BEGIN

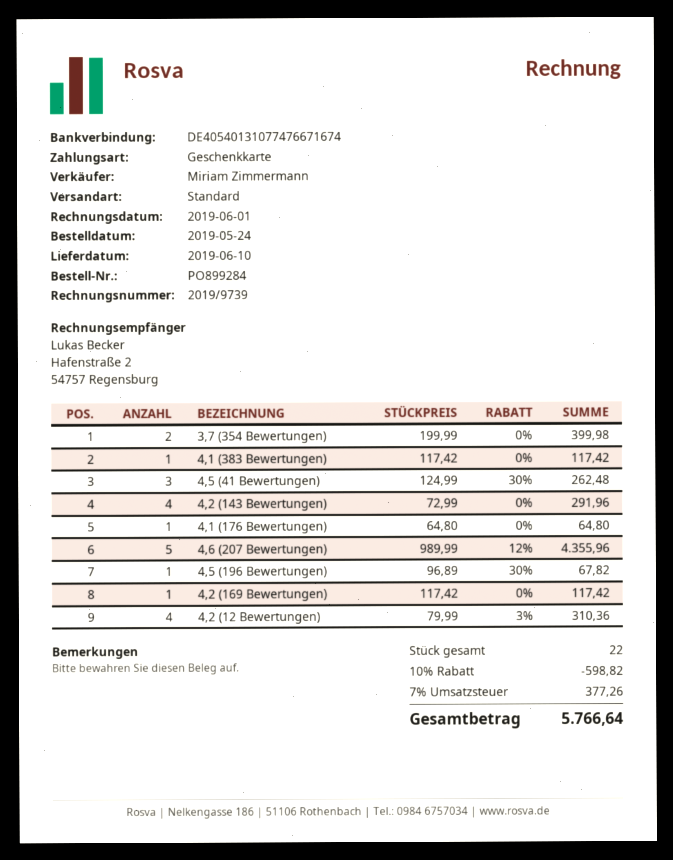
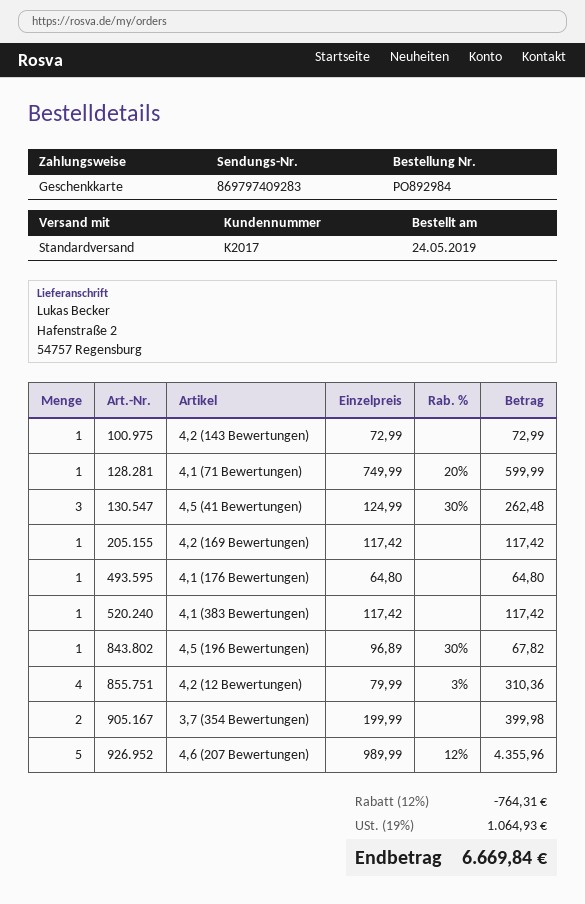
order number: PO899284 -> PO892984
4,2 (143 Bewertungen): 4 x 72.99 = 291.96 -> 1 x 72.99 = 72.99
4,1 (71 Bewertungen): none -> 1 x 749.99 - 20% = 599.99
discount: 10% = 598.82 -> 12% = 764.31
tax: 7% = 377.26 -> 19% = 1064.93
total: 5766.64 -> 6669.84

END

Assignment :: Output the records above exactly, leaving out pictures.

Task answer ::
order number: PO899284 -> PO892984
4,2 (143 Bewertungen): 4 x 72.99 = 291.96 -> 1 x 72.99 = 72.99
4,1 (71 Bewertungen): none -> 1 x 749.99 - 20% = 599.99
discount: 10% = 598.82 -> 12% = 764.31
tax: 7% = 377.26 -> 19% = 1064.93
total: 5766.64 -> 6669.84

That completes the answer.